── Data section ──

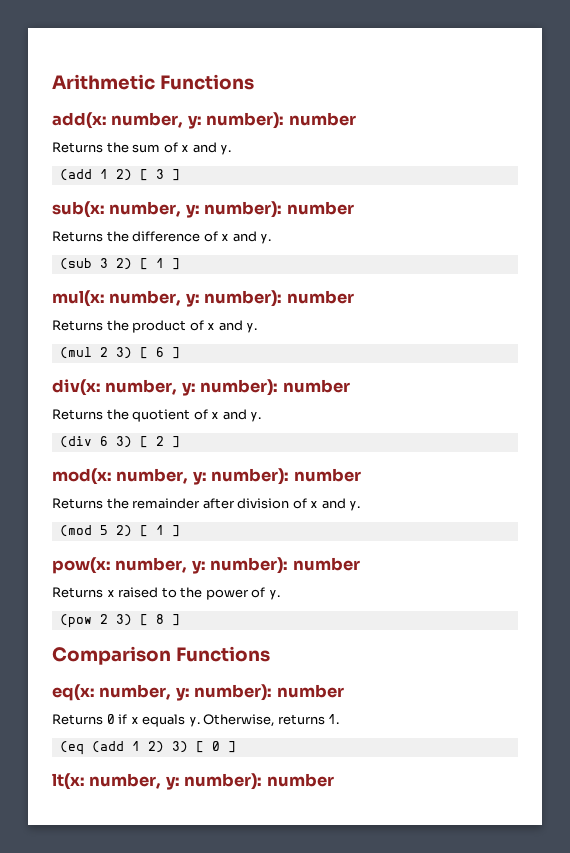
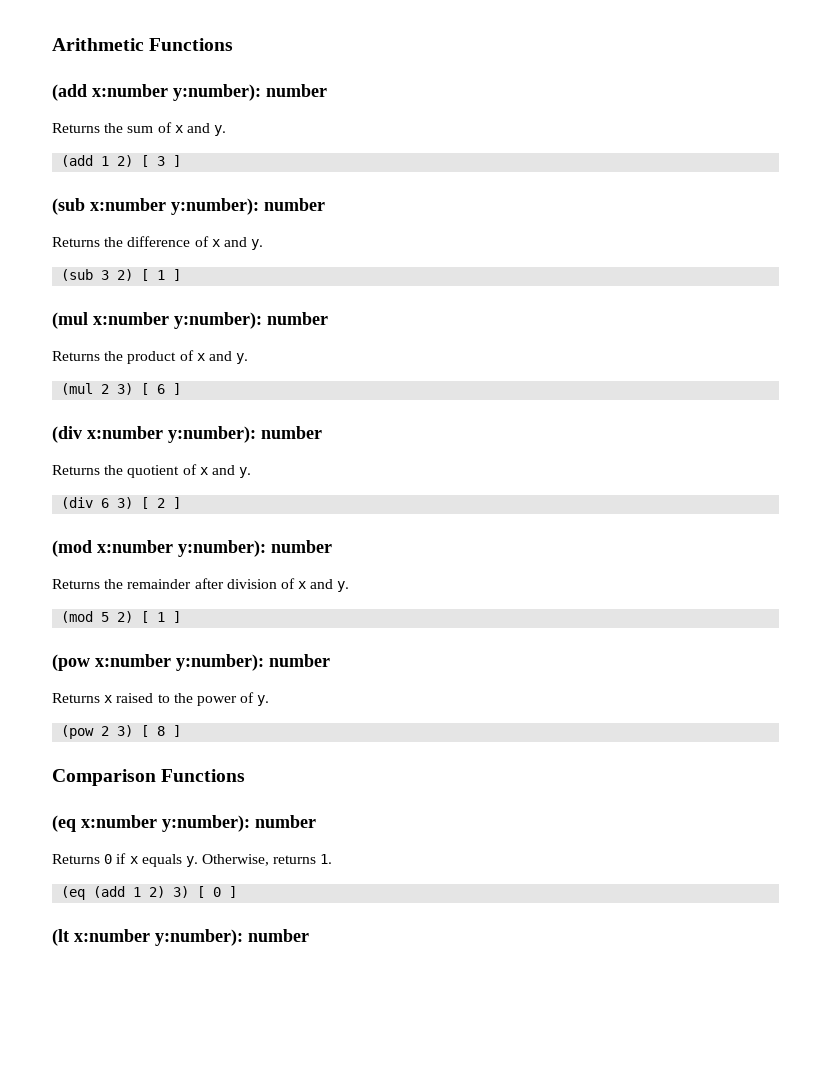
[52,112,285,129] add(x: number, y: number): -> [52,84,261,101] (add x:number y:number):
[52,201,283,218] sub(x: number, y: number): -> [52,198,259,215] (sub x:number y:number):
[52,290,283,307] mul(x: number, y: number): -> [52,312,262,329] (mul x:number y:number):
[52,379,279,396] div(x: number, y: number): -> [52,426,256,443] (div x:number y:number):
[52,468,290,485] mod(x: number, y: number): -> [52,540,266,557] (mod x:number y:number):
[52,557,289,574] pow(x: number, y: number): -> [52,654,264,671] (pow x:number y:number):
[52,684,273,701] eq(x: number, y: number): -> [52,815,250,832] (eq x:number y:number):
[52,773,263,790] lt(x: number, y: number): -> [52,929,243,946] (lt x:number y:number):

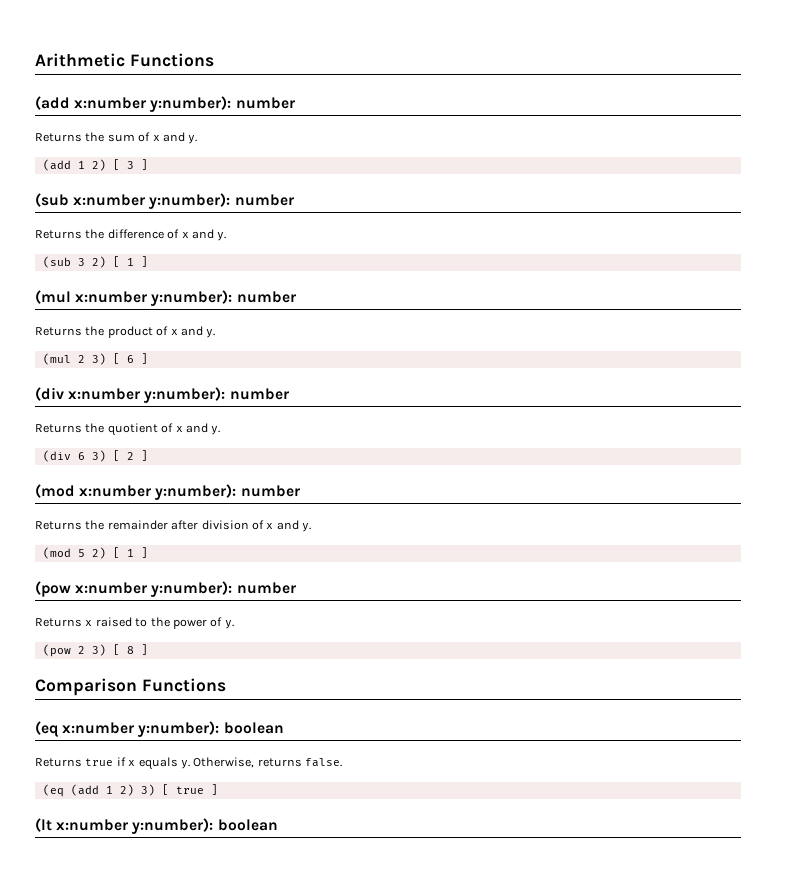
[255,815,316,828] [52,854,113,864] number // Returns 0 -> [223,722,284,734] [35,758,114,767] boolean // Returns true
[320,854,333,864] 1. -> [305,758,342,767] false.
[213,887,222,897] 0 -> [175,786,204,794] true
[248,929,309,942] number -> [217,819,278,831] boolean

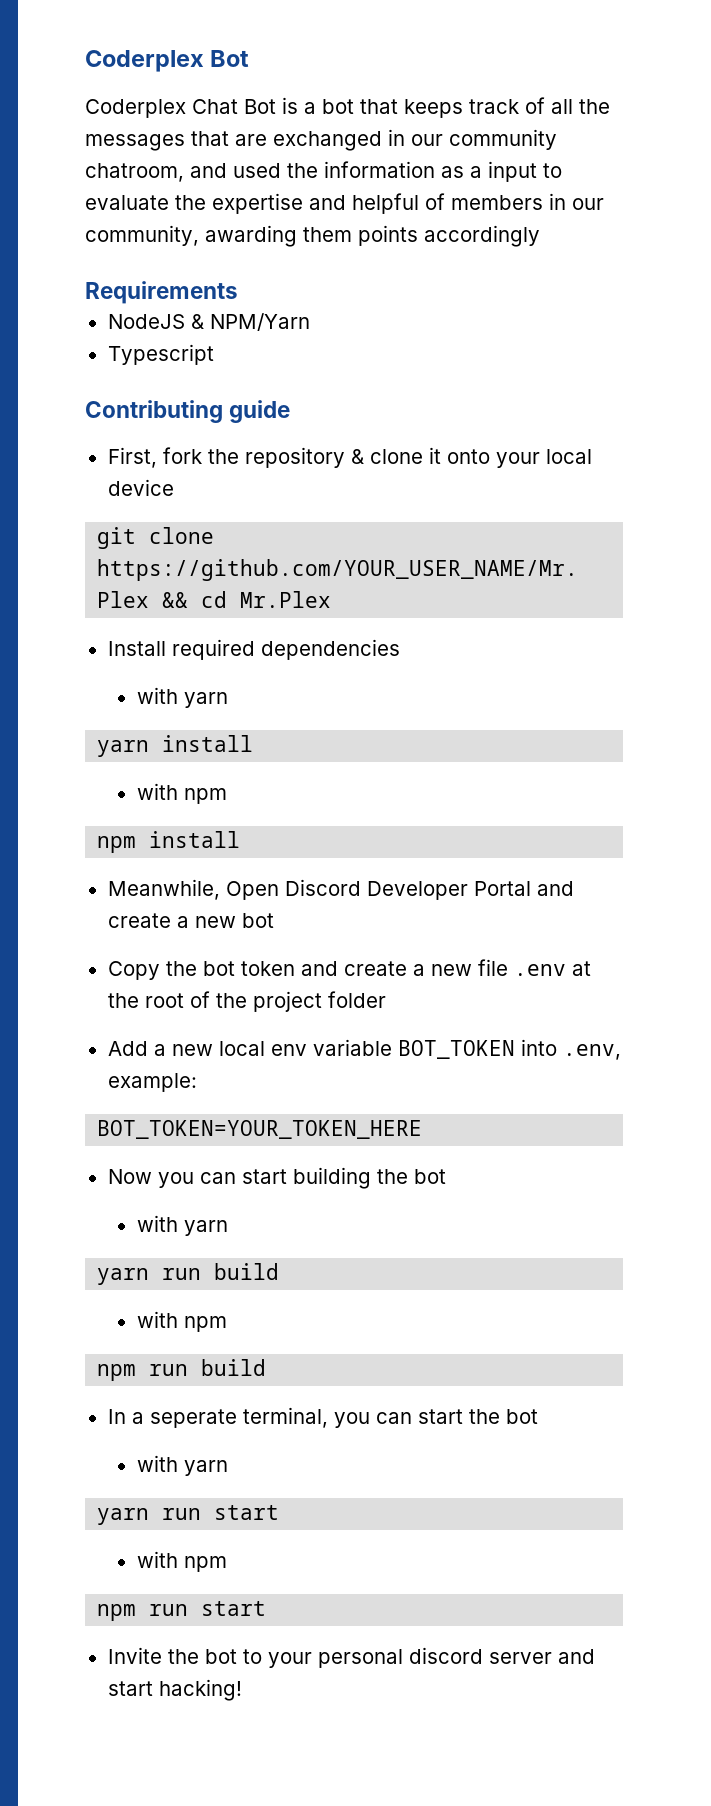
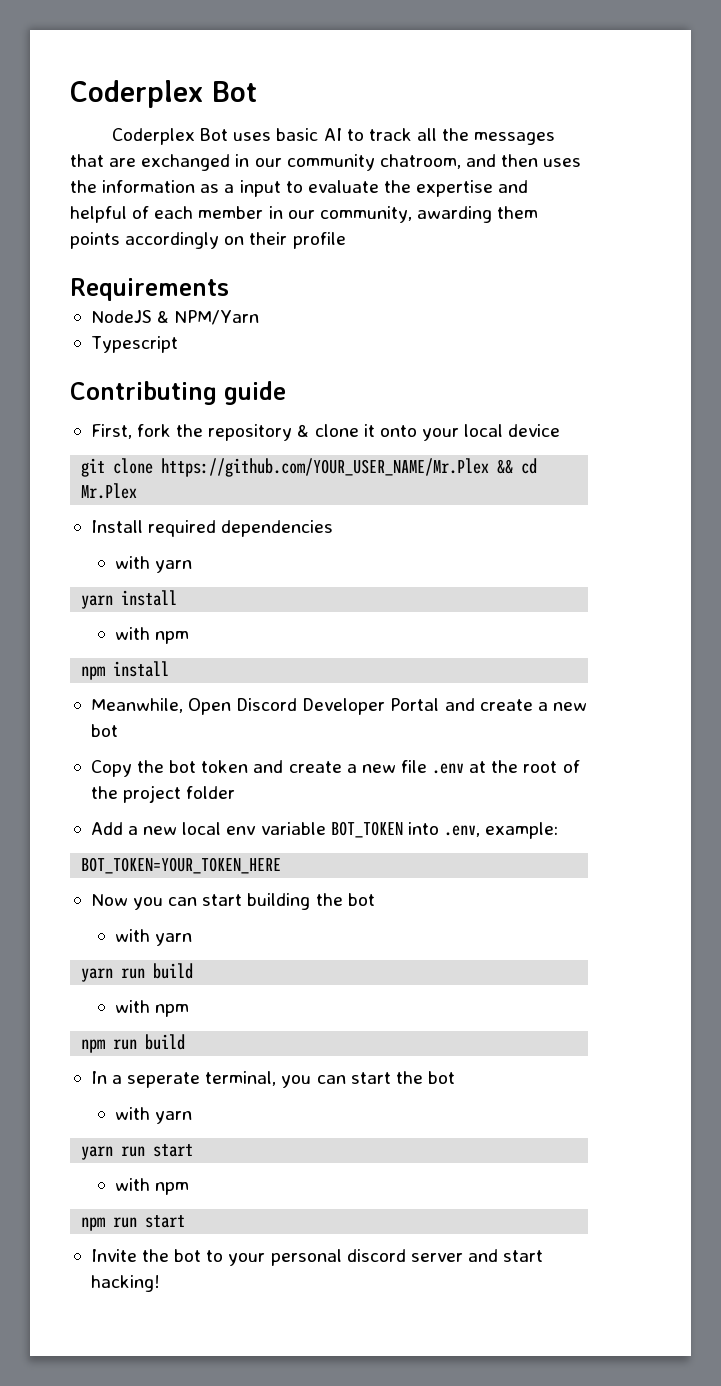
[192,97,545,118] Chat Bot is a bot that keeps track of -> [200,128,412,141] Bot uses basic AI to track
[233,163,281,178] used -> [501,154,582,167] then uses
[451,195,543,210] members -> [154,206,264,219] each member
(540, 236) none -> [224,232,346,249] on their profile

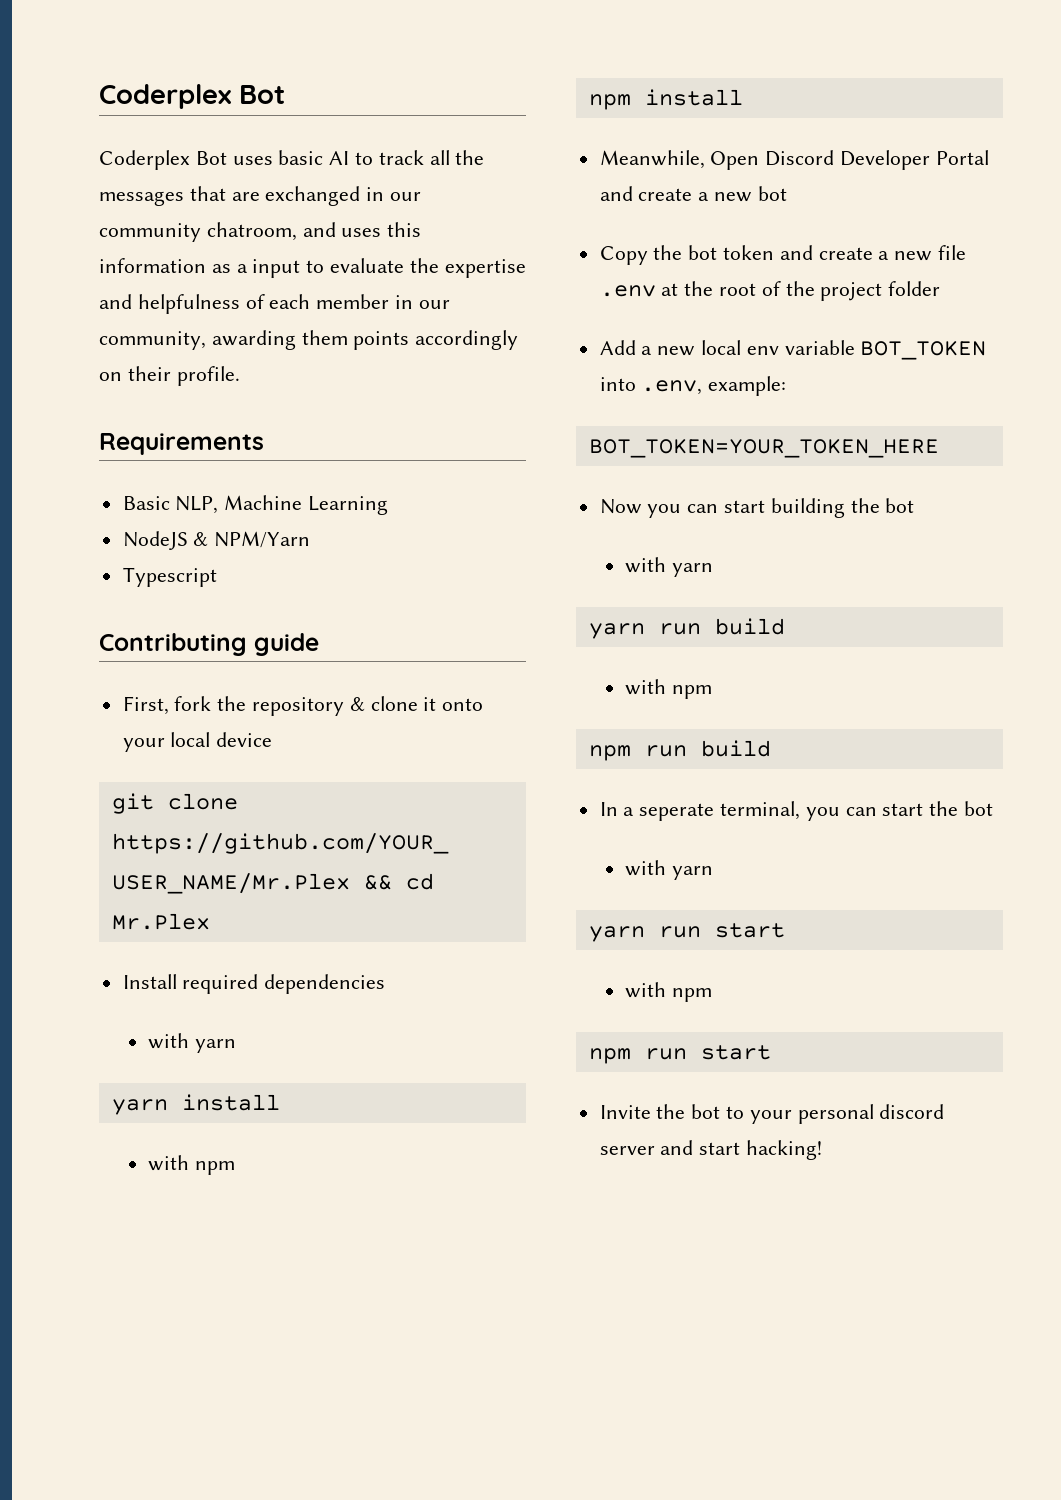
[501,154,582,167] [70,180,97,193] then uses the -> [341,222,422,237] uses this
[70,206,127,223] helpful -> [137,294,240,314] helpfulness
[292,232,346,249] profile -> [176,366,240,386] profile.
(229, 289) none -> [122,495,389,515] // Basic NLP, Machine Learning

───

What is required - Up to and including the line with "[213,887,222,897] 0 -> [175,786,204,794] true", repeat every line from the top of the entries exactly, but not the pictures.

Your solution -
[52,112,285,129] add(x: number, y: number): -> [52,84,261,101] (add x:number y:number):
[52,201,283,218] sub(x: number, y: number): -> [52,198,259,215] (sub x:number y:number):
[52,290,283,307] mul(x: number, y: number): -> [52,312,262,329] (mul x:number y:number):
[52,379,279,396] div(x: number, y: number): -> [52,426,256,443] (div x:number y:number):
[52,468,290,485] mod(x: number, y: number): -> [52,540,266,557] (mod x:number y:number):
[52,557,289,574] pow(x: number, y: number): -> [52,654,264,671] (pow x:number y:number):
[52,684,273,701] eq(x: number, y: number): -> [52,815,250,832] (eq x:number y:number):
[52,773,263,790] lt(x: number, y: number): -> [52,929,243,946] (lt x:number y:number):

[255,815,316,828] [52,854,113,864] number // Returns 0 -> [223,722,284,734] [35,758,114,767] boolean // Returns true
[320,854,333,864] 1. -> [305,758,342,767] false.
[213,887,222,897] 0 -> [175,786,204,794] true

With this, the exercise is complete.